- Exercise goal:
Extract every line of the material that holds the string "none".

——————————

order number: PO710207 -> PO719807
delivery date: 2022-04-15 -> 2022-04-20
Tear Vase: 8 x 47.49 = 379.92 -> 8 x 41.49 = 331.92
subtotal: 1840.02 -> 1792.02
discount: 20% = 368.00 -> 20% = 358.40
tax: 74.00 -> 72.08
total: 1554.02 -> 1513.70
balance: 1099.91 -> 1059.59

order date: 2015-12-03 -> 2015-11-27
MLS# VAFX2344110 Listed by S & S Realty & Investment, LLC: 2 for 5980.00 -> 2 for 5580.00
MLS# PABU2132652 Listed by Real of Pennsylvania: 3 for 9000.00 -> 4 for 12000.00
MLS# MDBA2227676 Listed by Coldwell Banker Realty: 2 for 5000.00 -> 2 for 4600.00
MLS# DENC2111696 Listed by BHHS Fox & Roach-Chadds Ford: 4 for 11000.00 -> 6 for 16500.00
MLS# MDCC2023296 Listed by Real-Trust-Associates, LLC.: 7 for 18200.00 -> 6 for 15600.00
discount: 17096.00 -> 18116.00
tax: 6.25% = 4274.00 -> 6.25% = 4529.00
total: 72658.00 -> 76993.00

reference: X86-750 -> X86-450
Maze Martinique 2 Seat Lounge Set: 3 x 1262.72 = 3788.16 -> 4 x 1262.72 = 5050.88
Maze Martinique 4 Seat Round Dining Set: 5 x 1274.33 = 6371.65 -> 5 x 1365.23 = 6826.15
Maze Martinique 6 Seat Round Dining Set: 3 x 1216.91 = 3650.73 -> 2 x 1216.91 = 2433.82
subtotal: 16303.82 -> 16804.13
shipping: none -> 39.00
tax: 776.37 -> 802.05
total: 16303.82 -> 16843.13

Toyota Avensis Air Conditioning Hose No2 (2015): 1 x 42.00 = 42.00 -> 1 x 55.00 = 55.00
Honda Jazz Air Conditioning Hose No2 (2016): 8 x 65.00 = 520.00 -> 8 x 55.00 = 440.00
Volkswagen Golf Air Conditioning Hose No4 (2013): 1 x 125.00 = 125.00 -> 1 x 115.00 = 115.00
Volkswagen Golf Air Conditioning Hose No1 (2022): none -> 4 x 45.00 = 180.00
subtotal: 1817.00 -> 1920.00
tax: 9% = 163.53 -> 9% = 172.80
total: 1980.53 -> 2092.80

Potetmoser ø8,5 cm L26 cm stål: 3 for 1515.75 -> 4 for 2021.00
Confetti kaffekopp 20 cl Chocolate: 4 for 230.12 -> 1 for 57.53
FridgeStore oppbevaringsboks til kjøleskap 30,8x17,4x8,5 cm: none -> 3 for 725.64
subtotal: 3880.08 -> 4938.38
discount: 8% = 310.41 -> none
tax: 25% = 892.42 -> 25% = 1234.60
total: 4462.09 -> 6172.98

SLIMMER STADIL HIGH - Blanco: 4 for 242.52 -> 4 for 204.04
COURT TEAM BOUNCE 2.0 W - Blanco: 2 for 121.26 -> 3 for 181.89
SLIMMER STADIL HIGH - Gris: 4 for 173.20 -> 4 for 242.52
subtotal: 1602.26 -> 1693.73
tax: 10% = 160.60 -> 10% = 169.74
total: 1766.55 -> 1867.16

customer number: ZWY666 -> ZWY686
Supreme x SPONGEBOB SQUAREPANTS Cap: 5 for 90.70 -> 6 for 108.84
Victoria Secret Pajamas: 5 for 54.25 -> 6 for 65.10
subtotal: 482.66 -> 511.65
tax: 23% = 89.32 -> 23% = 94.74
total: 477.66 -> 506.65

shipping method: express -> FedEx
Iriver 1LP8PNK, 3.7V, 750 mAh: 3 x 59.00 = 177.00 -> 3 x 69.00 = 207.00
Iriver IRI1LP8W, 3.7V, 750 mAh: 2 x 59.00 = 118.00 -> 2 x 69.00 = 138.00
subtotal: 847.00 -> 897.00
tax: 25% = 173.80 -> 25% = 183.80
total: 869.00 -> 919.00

——————————

- Result for this task:
shipping: none -> 39.00
Volkswagen Golf Air Conditioning Hose No1 (2022): none -> 4 x 45.00 = 180.00
FridgeStore oppbevaringsboks til kjøleskap 30,8x17,4x8,5 cm: none -> 3 for 725.64
discount: 8% = 310.41 -> none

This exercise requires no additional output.